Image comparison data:

________________

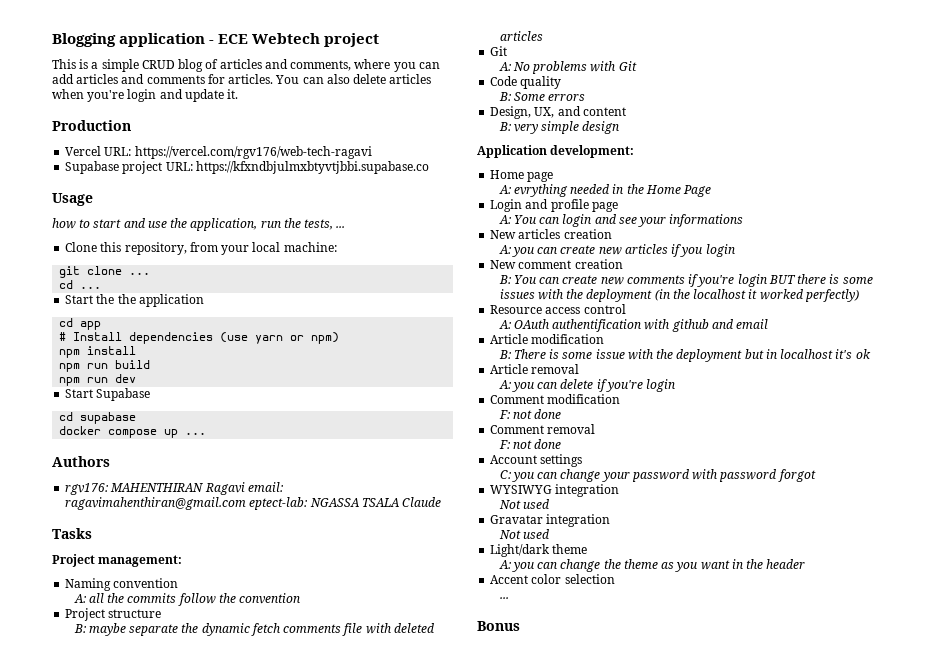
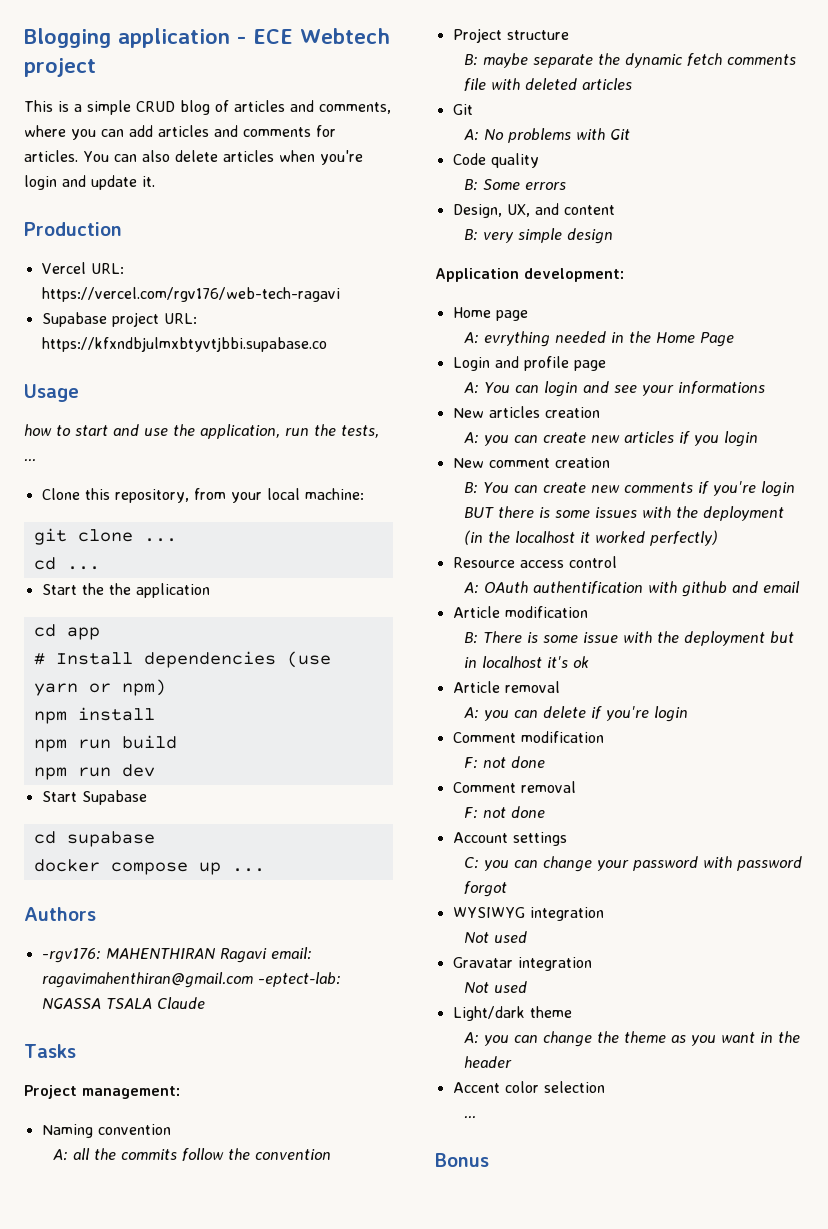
- rgv176: MAHENTHIRAN Ragavi email: ragavimahenthiran@gmail.com eptect-lab: NGASSA TSALA Claude
+ -rgv176: MAHENTHIRAN Ragavi email: ragavimahenthiran@gmail.com -eptect-lab: NGASSA TSALA Claude

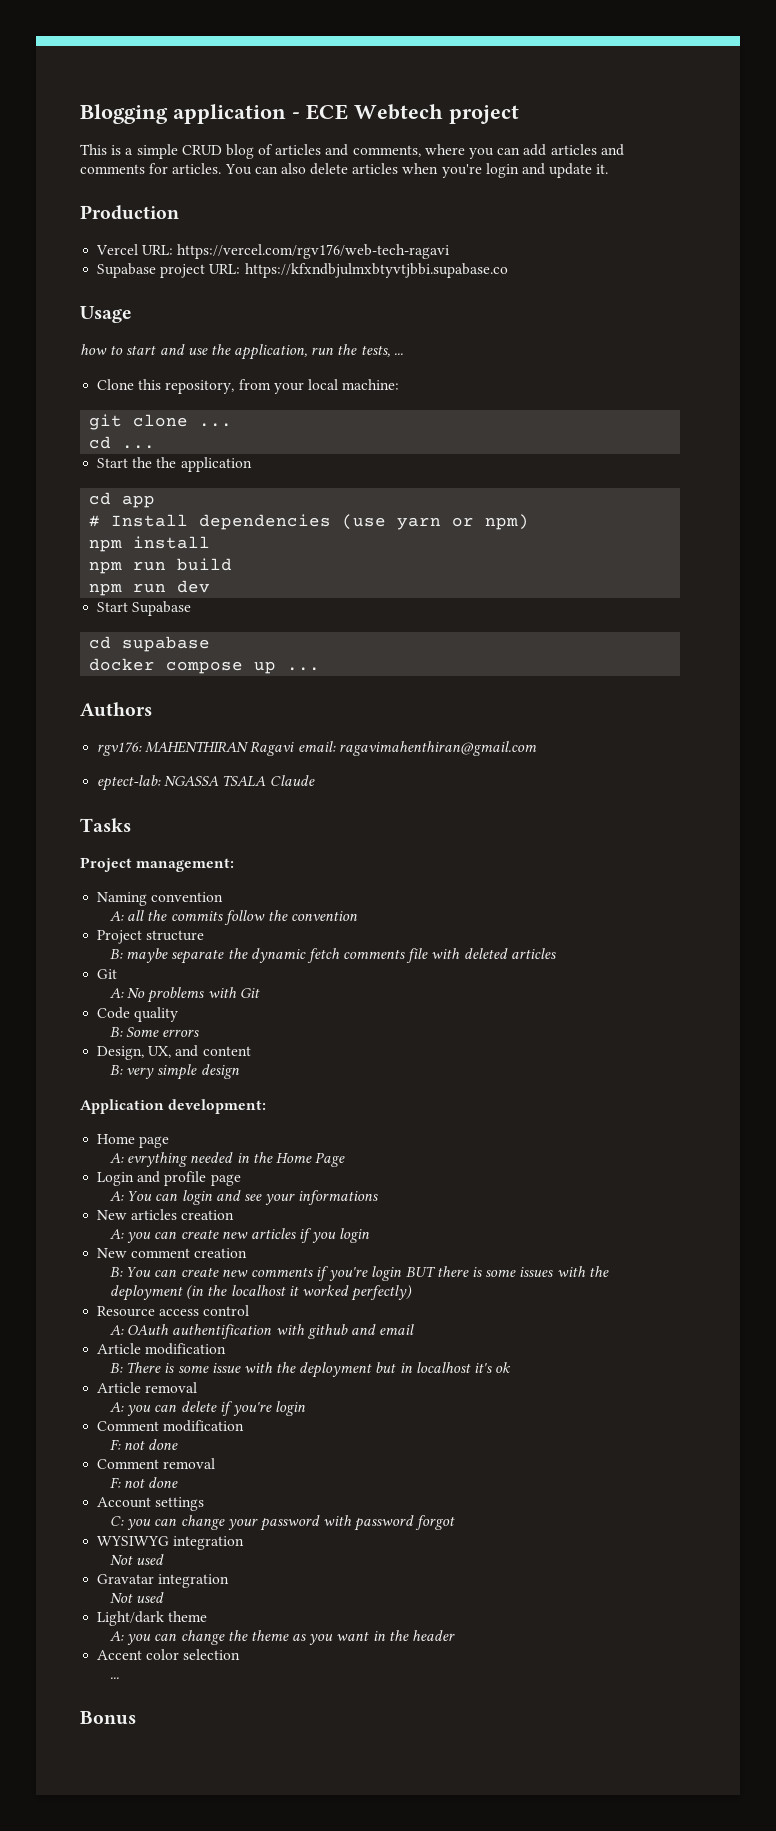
- -rgv176: MAHENTHIRAN Ragavi email: ragavimahenthiran@gmail.com -eptect-lab: NGASSA TSALA Claude
+ rgv176: MAHENTHIRAN Ragavi email: ragavimahenthiran@gmail.com
+ eptect-lab: NGASSA TSALA Claude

________________

◆ PROBLEM TO SOLVE
Copy out each line of the records above that includes "MAHENTHIRAN".

◆ WRITTEN RESPONSE
- rgv176: MAHENTHIRAN Ragavi email: ragavimahenthiran@gmail.com eptect-lab: NGASSA TSALA Claude
+ -rgv176: MAHENTHIRAN Ragavi email: ragavimahenthiran@gmail.com -eptect-lab: NGASSA TSALA Claude
- -rgv176: MAHENTHIRAN Ragavi email: ragavimahenthiran@gmail.com -eptect-lab: NGASSA TSALA Claude
+ rgv176: MAHENTHIRAN Ragavi email: ragavimahenthiran@gmail.com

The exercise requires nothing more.